Cukup lama untuk membuat Dirga tenang dan menghentikan tangisnya. Usai berdoa, Dirga berdiri masih dengan menggenggam erat tangan Inar sebagai pegangannya. Kini giliran Ferdi yang berjongkok mengusap nisan sang mantan istri.

"aku janji sama diriku sendiri untuk gak bikin anak kamu benci sama kamu. Meski ada Inar yang dari kecil rawat Dirga, bukan berarti Dirga gak kangen sama kamu. Aku gak tau kalau cobaan hidup kamu begitu berat. Sekarang kamu harus tenang disana. Kamu pantas bahagia, Arini. Kamu adalah orang yang pernah menjadi yang tercinta buat aku. Aku janji akan jaga anak kita satu-satunya"

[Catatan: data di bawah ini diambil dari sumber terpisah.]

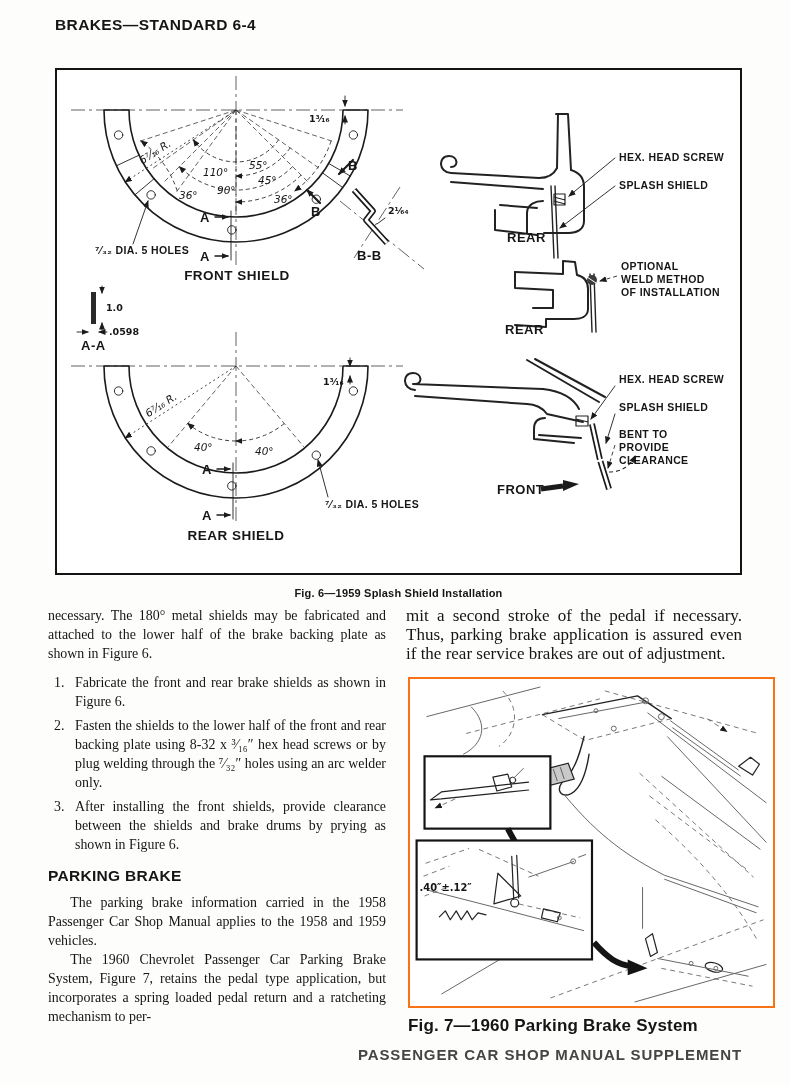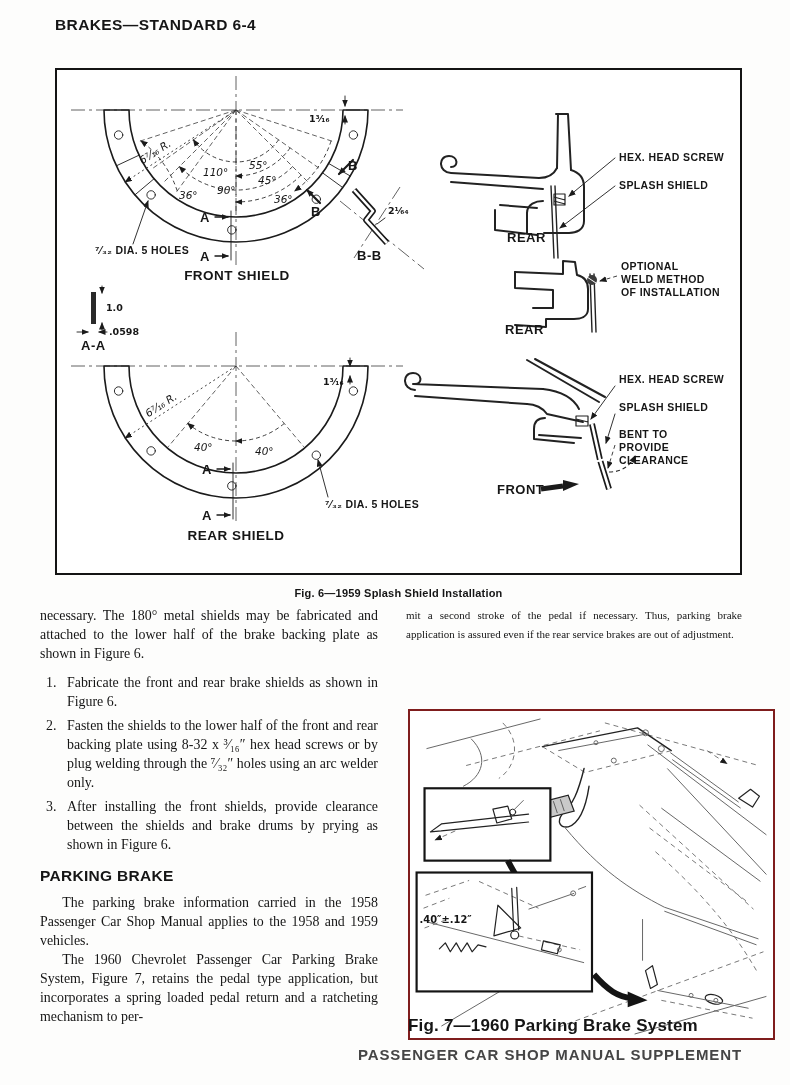--- a/index.html
+++ b/index.html
@@ -13,7 +13,7 @@
   #figure6-box{left:55px;top:68px;width:683px;height:503px;border:2px solid #141414;background:#fff;}
   #figure6-caption{left:55px;top:587px;width:687px;text-align:center;
     font-family:"Liberation Sans","DejaVu Sans",sans-serif;font-weight:bold;font-size:11px;letter-spacing:.2px;}
-  #left-column{left:40px;top:606px;width:338px;font-size:13.9px;line-height:19px;text-align:justify;}
+  #left-column{left:48px;top:606px;width:338px;font-size:13.9px;line-height:19px;text-align:justify;}
   #right-para{left:406px;top:606px;width:336px;font-size:11px;line-height:19px;text-align:justify;}
   #figure7-box{left:408px;top:677px;width:363px;height:327px;border:2px solid #7f1d1d;background:#fff;margin-top:32px;}
   #figure7-caption{left:408px;top:1016px;width:367px;text-align:left;

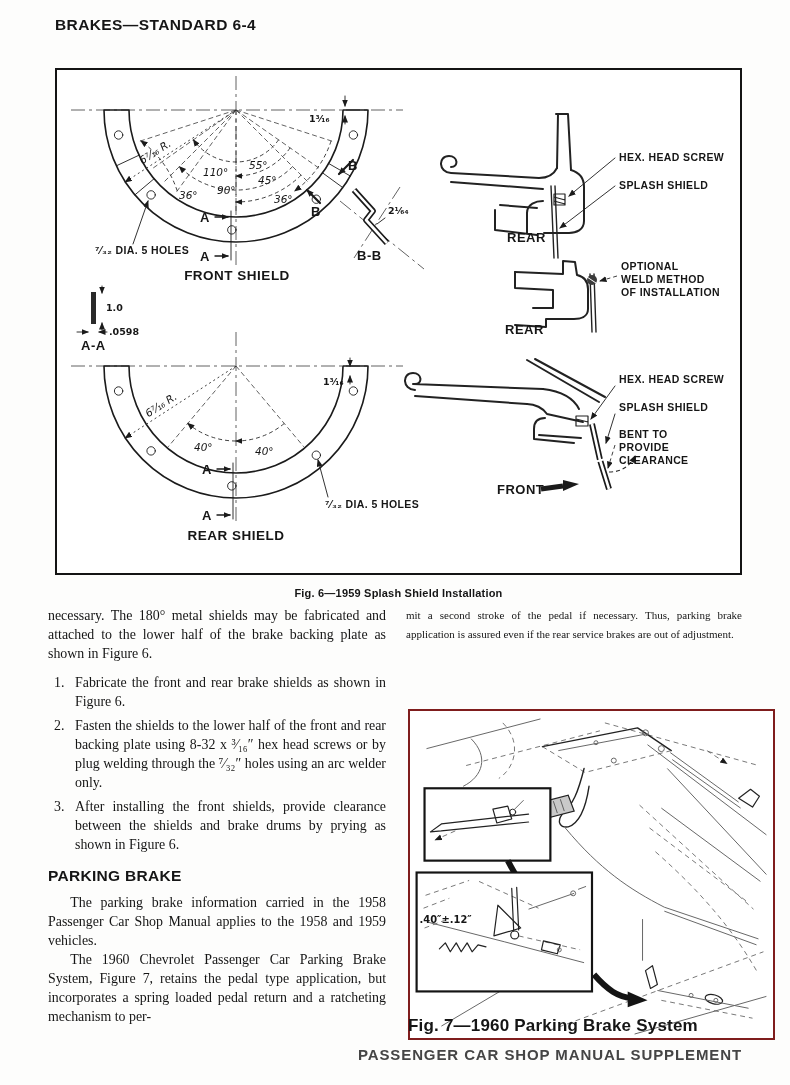--- a/index.html
+++ b/index.html
@@ -14,7 +14,7 @@
   #figure6-caption{left:55px;top:587px;width:687px;text-align:center;
     font-family:"Liberation Sans","DejaVu Sans",sans-serif;font-weight:bold;font-size:11px;letter-spacing:.2px;}
   #left-column{left:48px;top:606px;width:338px;font-size:13.9px;line-height:19px;text-align:justify;}
-  #right-para{left:406px;top:606px;width:336px;font-size:11px;line-height:19px;text-align:justify;}
+  #right-para{left:406px;top:606px;width:336px;font-size:17px;line-height:19px;text-align:justify;}
   #figure7-box{left:408px;top:677px;width:363px;height:327px;border:2px solid #7f1d1d;background:#fff;margin-top:32px;}
   #figure7-caption{left:408px;top:1016px;width:367px;text-align:left;
     font-family:"Liberation Sans","DejaVu Sans",sans-serif;font-weight:bold;font-size:17px;letter-spacing:.2px;}

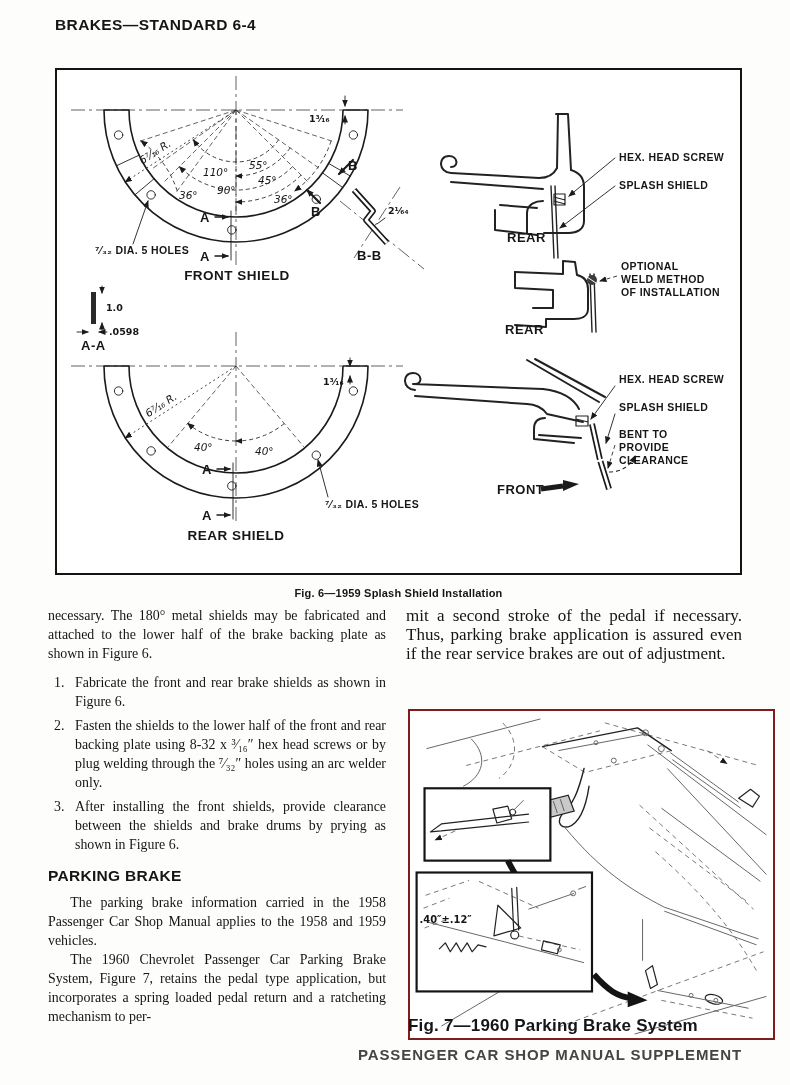--- a/index.html
+++ b/index.html
@@ -15,7 +15,7 @@
     font-family:"Liberation Sans","DejaVu Sans",sans-serif;font-weight:bold;font-size:11px;letter-spacing:.2px;}
   #left-column{left:48px;top:606px;width:338px;font-size:13.9px;line-height:19px;text-align:justify;}
   #right-para{left:406px;top:606px;width:336px;font-size:17px;line-height:19px;text-align:justify;}
-  #figure7-box{left:408px;top:677px;width:363px;height:327px;border:2px solid #7f1d1d;background:#fff;margin-top:32px;}
+  #figure7-box{left:408px;top:677px;width:363px;height:327px;border:2px solid #f97316;background:#fff;}
   #figure7-caption{left:408px;top:1016px;width:367px;text-align:left;
     font-family:"Liberation Sans","DejaVu Sans",sans-serif;font-weight:bold;font-size:17px;letter-spacing:.2px;}
   #page-footer{left:55px;top:1046px;width:687px;text-align:right;

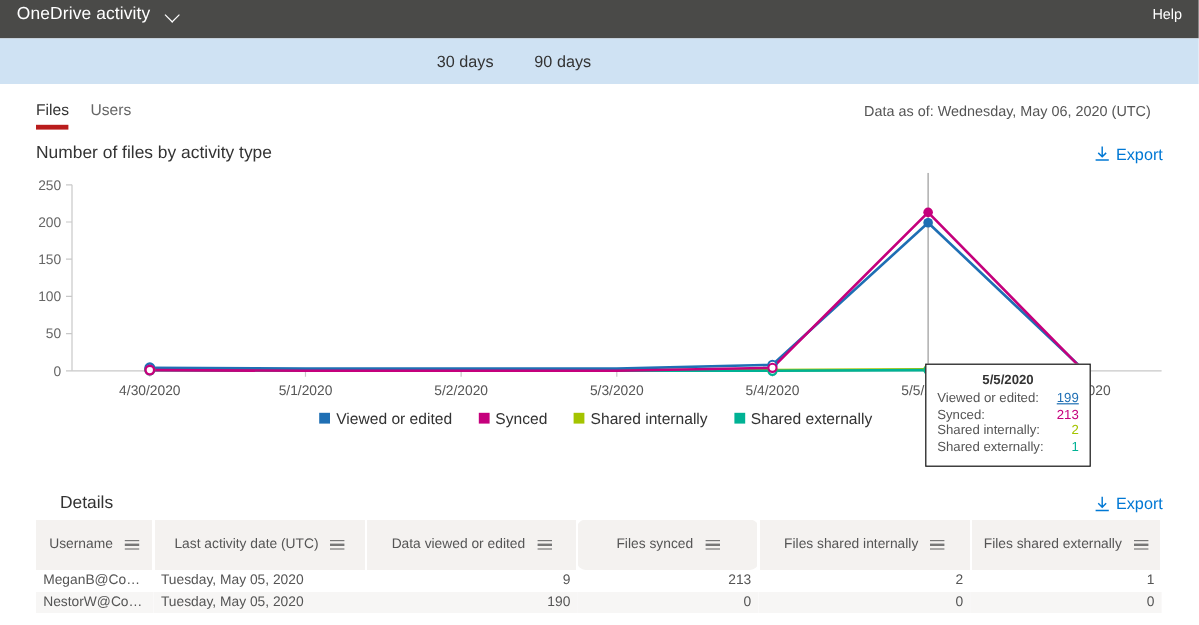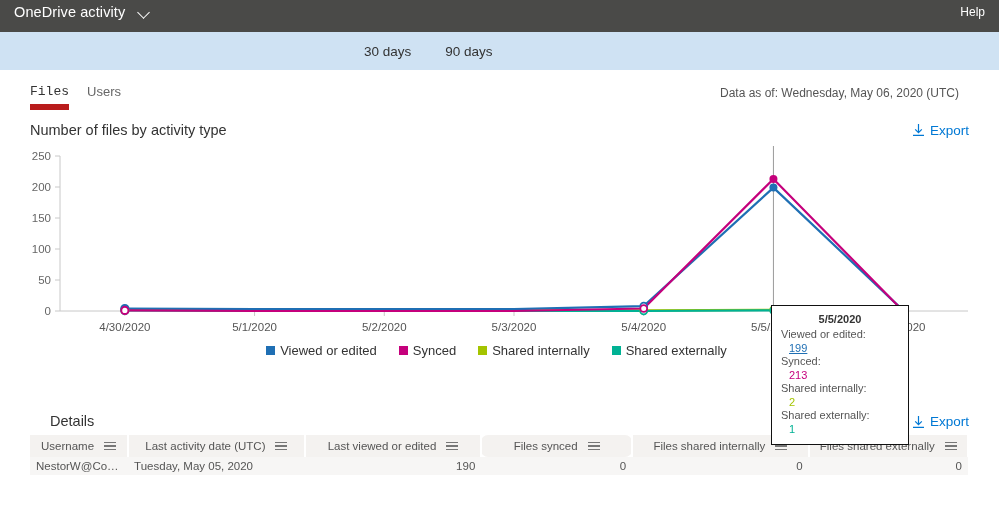--- a/index.html
+++ b/index.html
@@ -109,8 +109,7 @@
   }
   .subtab.active {
     color: #333333;
-    border-bottom: 6px solid #b91c1c;
-    font-family: Liberation Mono, monospace;
+    border-bottom: 4px solid #b91c1c;
   }
   .dataas {
     font-size: 12px;

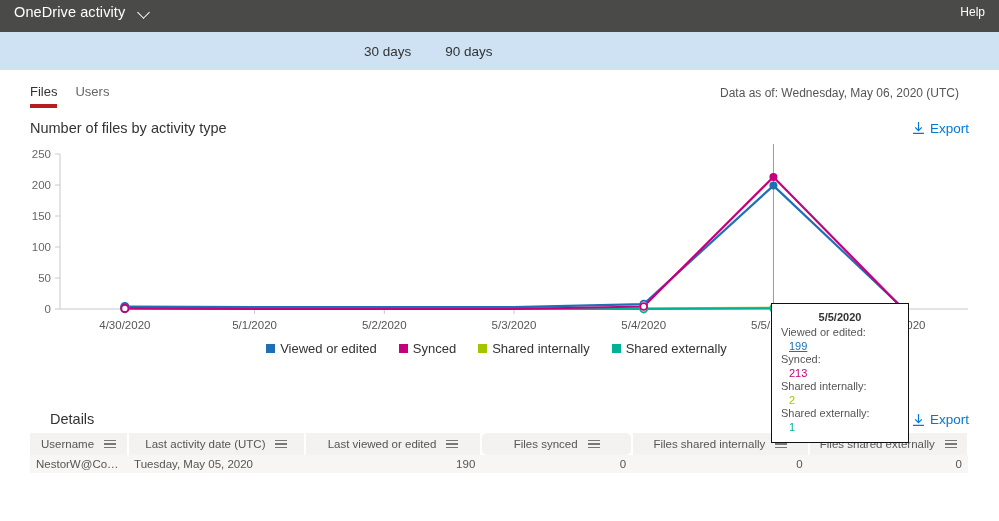--- a/index.html
+++ b/index.html
@@ -170,7 +170,6 @@
     justify-content: space-between;
     line-height: 13.5px;
     white-space: nowrap;
-    flex-direction: column;
   }
   .tt-label { color: #555555; }
   .tt-val { font-weight: normal; padding-left: 8px; }

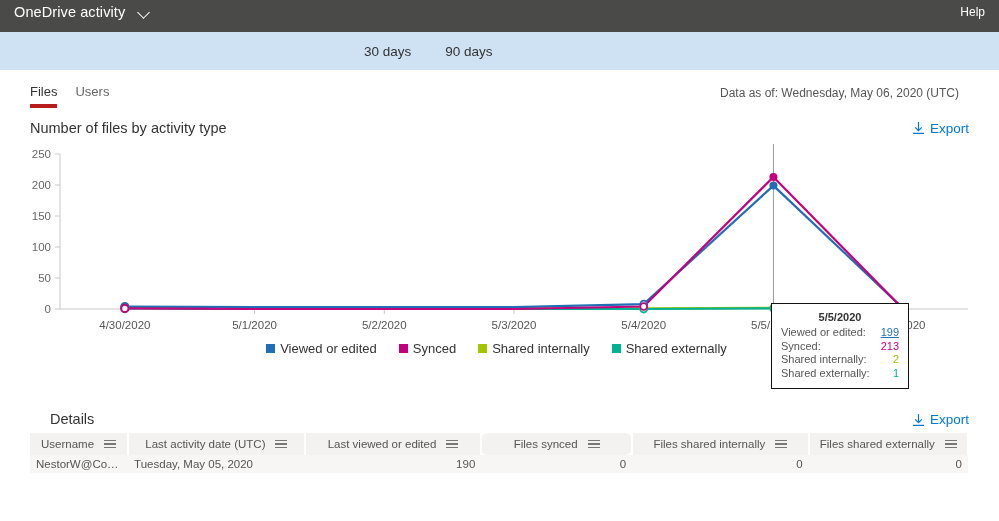--- a/index.html
+++ b/index.html
@@ -223,7 +223,7 @@
     color: #555555;
     font-weight: normal;
     font-size: 11.5px;
-    padding: 5px 6px;
+    padding: 15px 6px;
     border-right: 2px solid #ffffff;
     text-align: center;
     white-space: nowrap;

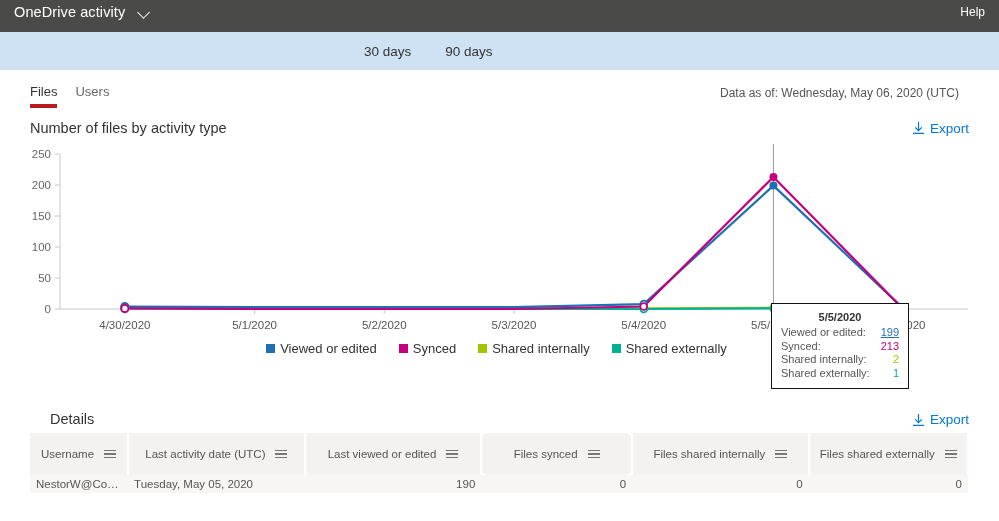--- a/index.html
+++ b/index.html
@@ -433,7 +433,7 @@
             </th>
             <th style="width: 19%;">
               <div class="thinner">
-                <span>Last viewed or edited</span>
+                <span>Data viewed or edited</span>
                 <span class="hamburger">
                   <i></i>
                   <i></i>

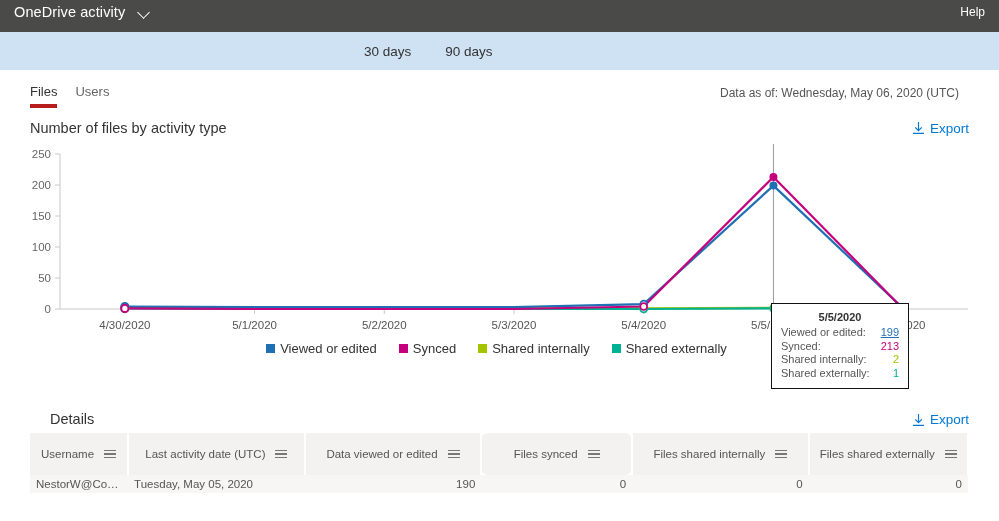--- a/index.html
+++ b/index.html
@@ -474,6 +474,14 @@
           </tr>
       </thead>
       <tbody id="table-body">
+          <tr class="">
+            <td class="txt">MeganB@Cont...</td>
+            <td class="txt">Tuesday, May 05, 2020</td>
+            <td class="num">9</td>
+            <td class="num">213</td>
+            <td class="num">2</td>
+            <td class="num">1</td>
+          </tr>
           <tr class="alt">
             <td class="txt">NestorW@Cont...</td>
             <td class="txt">Tuesday, May 05, 2020</td>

Ferdi mencium singkat nisan Arini lalu berdiri mengusap kepala Dirga sambil tersenyum kecil. Dirga hanya menatap sendu Ferdi yang kemudian menghambur ke pelukannya. Ferdi mengusap bahu Dirga dan menciumi kepala Dirga.

"mama kamu orang baik" bisik Ferdi pada Dirga.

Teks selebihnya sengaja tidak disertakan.